パートナー通信 No.60

目次
『パートナー通信』60号 &
子どもの権利条約批准20周年記念特集 ①


私と「子どもの権利条約」

 「60号&20周年」を記念して、寄稿をお願いしました。これまでの活動をふりかえり、また、今を考えながら、私たちの活動の未来を展望してゆきたいと思います。

6年生と「子どもの権利条約」を学び、
その精神を刻んだ卒業制作 関口信子

 なつかしく思い出深い学級通信を取り出して読んでみました。平成7年度玉村町上陽小学校で6年生を担任した時の学校生活を綴ったものです。通信には、底抜けに明るい子ども達と、自由で楽しい学校生活が記録されていました。あの頃は、職員会議でも熱い討議が交わされる時代でした。
 この年は、卒業学年ということもあり、大事なことは伝えておきたいと「子どもの権利条約」の学習にも取り組みました。
 その様子は通信で家庭にも届け、保護者にも一緒に考えてもらうようにしました。

「子どもの権利条約ってなあに?」

 「第2条 差別はされない、しない」の学習からスタートしました。その時の感想に、

『私は、子どもの権利条約ができているなんて知らなかった。
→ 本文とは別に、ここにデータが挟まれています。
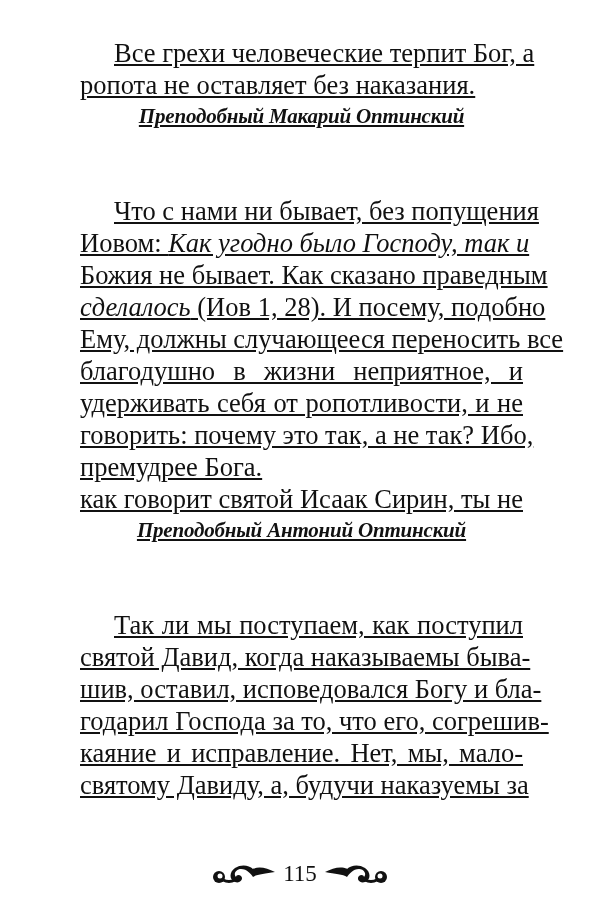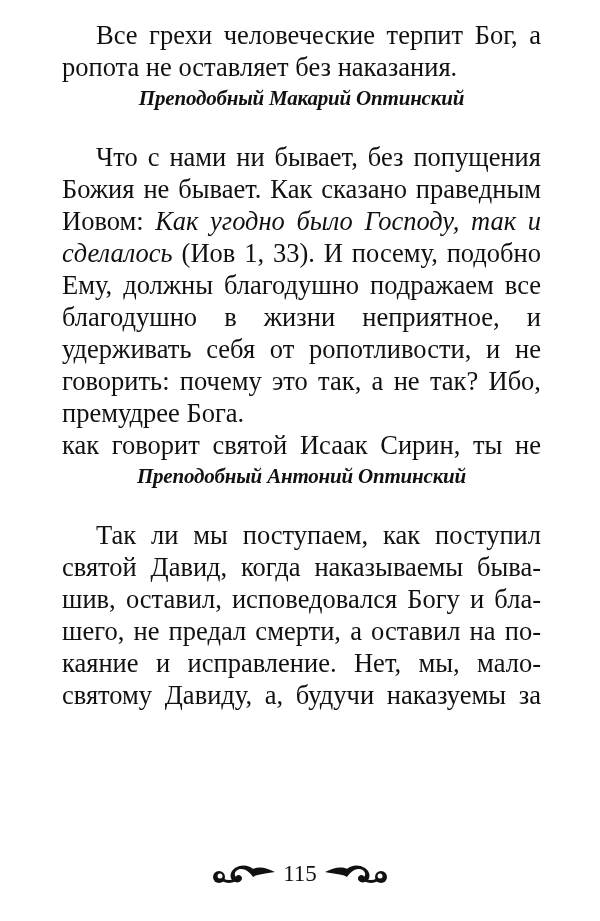--- a/index.html
+++ b/index.html
@@ -10,7 +10,7 @@
     color: #111111;
     font-size: 26.5px;
   }
-  .para { margin: 0; }
+  .para { margin: 18px; text-decoration: underline; }
   .line {
     display: block; height: 32px; line-height: 32px;
     text-align: justify; text-align-last: justify;

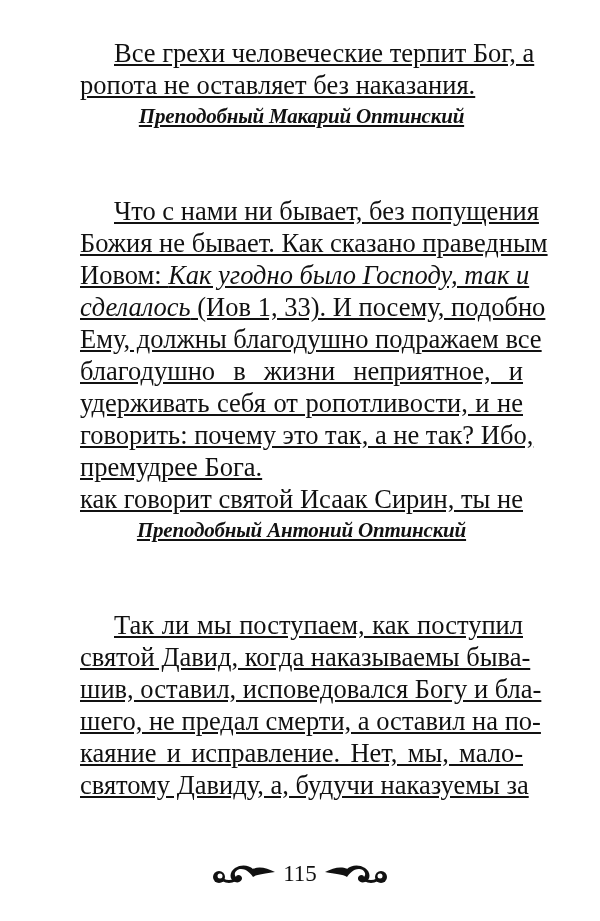--- a/index.html
+++ b/index.html
@@ -46,8 +46,8 @@
 
   <div class="para">
     <span class="line indent">Что с нами ни бывает, без попущения</span>
+    <span class="line"><span>Иовом: </span><span class="it">Как угодно было Господу, так и</span></span>
     <span class="line">Божия не бывает. Как сказано праведным</span>
-    <span class="line"><span>Иовом: </span><span class="it">Как угодно было Господу, так и</span></span>
     <span class="line"><span class="it">сделалось</span><span> (Иов 1, 33). И посему, подобно</span></span>
     <span class="line">Ему, должны благодушно подражаем все</span>
     <span class="line">благодушно в жизни неприятное, и</span>

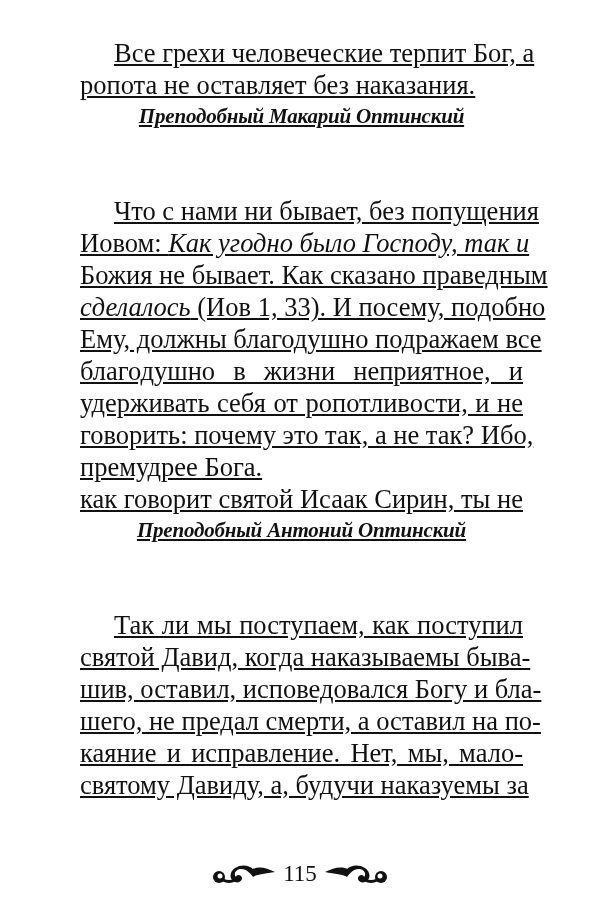--- a/index.html
+++ b/index.html
@@ -48,7 +48,7 @@
     <span class="line indent">Что с нами ни бывает, без попущения</span>
     <span class="line"><span>Иовом: </span><span class="it">Как угодно было Господу, так и</span></span>
     <span class="line">Божия не бывает. Как сказано праведным</span>
-    <span class="line"><span class="it">сделалось</span><span> (Иов 1, 33). И посему, подобно</span></span>
+    <span class="line"><span class="it">сделалось</span><span> (Иов 1, 28). И посему, подобно</span></span>
     <span class="line">Ему, должны благодушно подражаем все</span>
     <span class="line">благодушно в жизни неприятное, и</span>
     <span class="line">удерживать себя от ропотливости, и не</span>

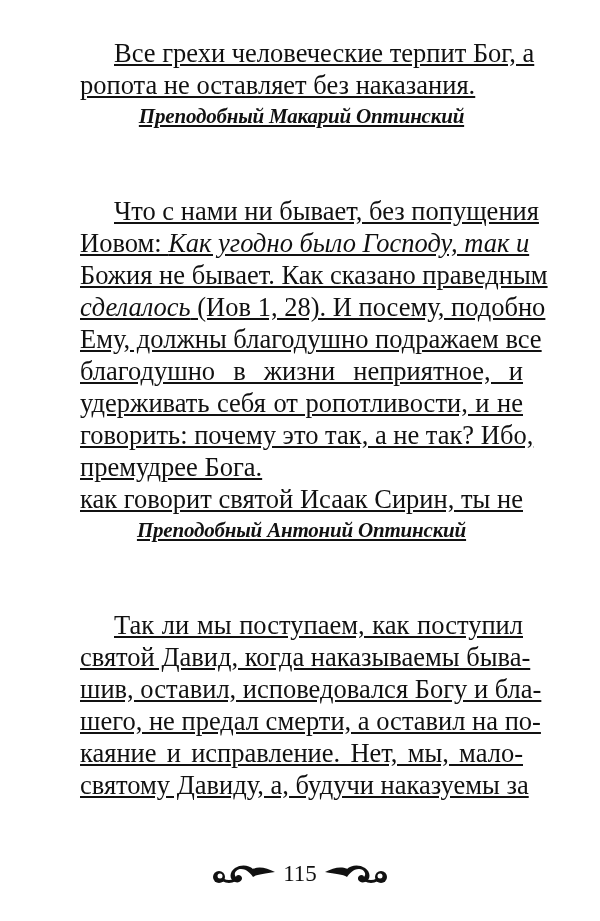--- a/index.html
+++ b/index.html
@@ -49,7 +49,7 @@
     <span class="line"><span>Иовом: </span><span class="it">Как угодно было Господу, так и</span></span>
     <span class="line">Божия не бывает. Как сказано праведным</span>
     <span class="line"><span class="it">сделалось</span><span> (Иов 1, 28). И посему, подобно</span></span>
-    <span class="line">Ему, должны благодушно подражаем все</span>
+    <span class="line">Ему, должны случающееся переносить все</span>
     <span class="line">благодушно в жизни неприятное, и</span>
     <span class="line">удерживать себя от ропотливости, и не</span>
     <span class="line">говорить: почему это так, а не так? Ибо,</span>

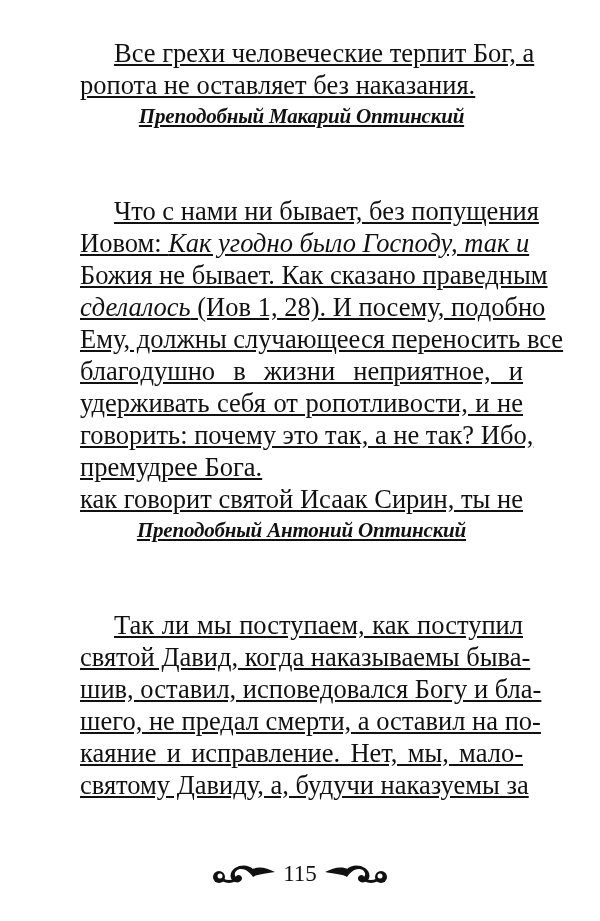--- a/index.html
+++ b/index.html
@@ -64,6 +64,7 @@
     <span class="line indent">Так ли мы поступаем, как поступил</span>
     <span class="line">святой Давид, когда наказываемы быва-</span>
     <span class="line">шив, оставил, исповедовался Богу и бла-</span>
+    <span class="line">годарил Господа за то, что его, согрешив-</span>
     <span class="line">шего, не предал смерти, а оставил на по-</span>
     <span class="line">каяние и исправление. Нет, мы, мало-</span>
     <span class="line">святому Давиду, а, будучи наказуемы за</span>

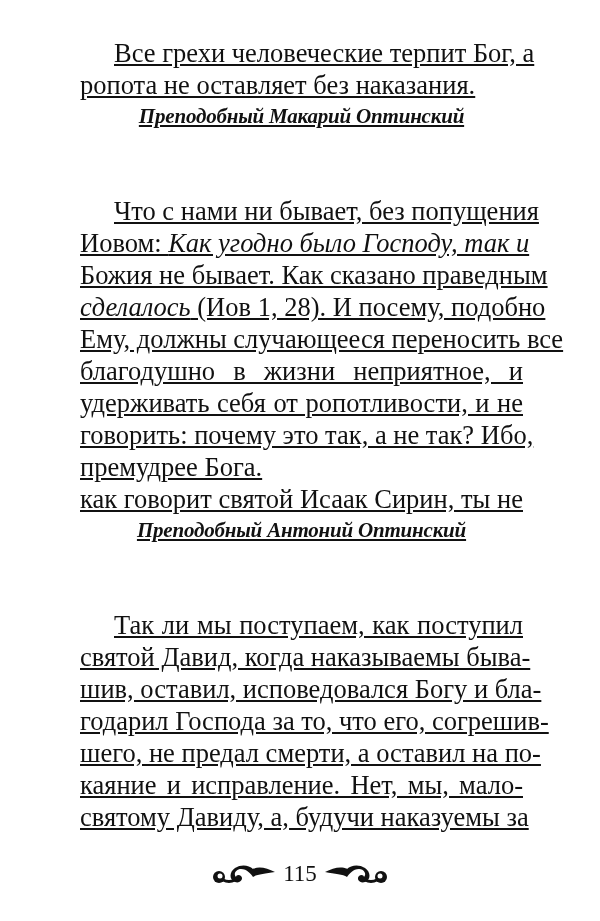--- a/index.html
+++ b/index.html
@@ -65,7 +65,6 @@
     <span class="line">святой Давид, когда наказываемы быва-</span>
     <span class="line">шив, оставил, исповедовался Богу и бла-</span>
     <span class="line">годарил Господа за то, что его, согрешив-</span>
-    <span class="line">шего, не предал смерти, а оставил на по-</span>
     <span class="line">каяние и исправление. Нет, мы, мало-</span>
     <span class="line">святому Давиду, а, будучи наказуемы за</span>
   </div>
そして今日初めて知った。このことをみんなが守れば子どもは幸せに暮らせると思う。もし、私が 差別されたらいやだ。でも、口だけで差別をしてはいけない!とかいう人がいるけれど、だいたいの人がきっと差別をしているんじゃないかと思った。どうして差別してしまうのかその理由が分かれば差別しなくなるに違いないと思った。』

と書いた子がいました。子どもなりに鋭いところを突いているなと感じ、身近で感じている差別を黒板に書き出してみんなで理由や心理を考えました。

「第3条 子どもにとって一番よいことを!」

 この時は、大人や先生へ望むことを訊いてみました。学校生活においても子どもにとって一番よい事を考えなければなりません。

  • [大] 何事も頭から怒らないでほしい。
  • [大] 疲れているときは、用を頼まないで。
  • [大] 少し、自由にしておいてほしい。
  • [大] 行きたい高校は自分で決めさせてほしい。
  • [大] 子どもの言うことはちゃんと聴いて。
  • [大] 大人の都合で子どもをあやつらないで。
  • [大] 近くに遊ぶ場所を作ってほしい。
  • [先] 宿題を減らしてほしい。
  • [先] 宿題を増やしてほしい。
  • [先] 休み時間になったら授業を長引かせないですぐに終わりにしてほしい。

など 条約で守ろう!と謳っている権利の内容が出てきたことに驚いたものです。 先生へは、宿題を減らすと増やす要望が出たので、子ども達と話し合い、土曜日は宿題無しで休養日にすることになりました。休み時間は、子どもにとって貴重な時間なのですぐに終わりにする約束をしました。

「第12条 自分の意見はどんどん言おう」
「第13条 何でも知り、表現し、伝えよう」
 この学習は、子ども達にとっても大事な「意見表明権」「表現の自由」だったので、口達者な子ども達は、燃えあがりました。
「日本は頭が固いんだよ!」
「先生!大人にも分かってもらいたいから今日の通信はこれだね!」なんて声も。
 学校も子どもの意見に耳を傾け、子どもが主人公の民主的な学校にしていかなければならないなと考えながらの授業でした。
 卒業を控え、子どもたちとも相談して条約の精神を綴った自画像入りの掲示板を卒業記念として制作することになりました。条文の精神を伝える文章作りに悩みましたが、群馬子どもの権利委員会からのアドバイスも頂き、以下のような文章にまとめて彫りました。

子どもの権利条約
  • 子どもは、よい環境で元気に遊び、豊かに学び、健康に育つ権利を持っています
  • 子どもたちは、大切にされ、だれからも差別されないし、差別しません
  • 大人は子どもにとって一番いい事を考え、子どもたちを助け、励まします
  • 子どもはどんなことでも自分の意見を自由に言え、大人はきちんとききます

 2畳弱の大きな掲示板は、児童玄関に設置され、今も条約の精神を訴えています。
 新年度、新しく赴任した校長が、「子どもの権利条約が掲げられている学校に来て身の引き締まる思いです。」と挨拶し、制作した成果を実感する思いでした。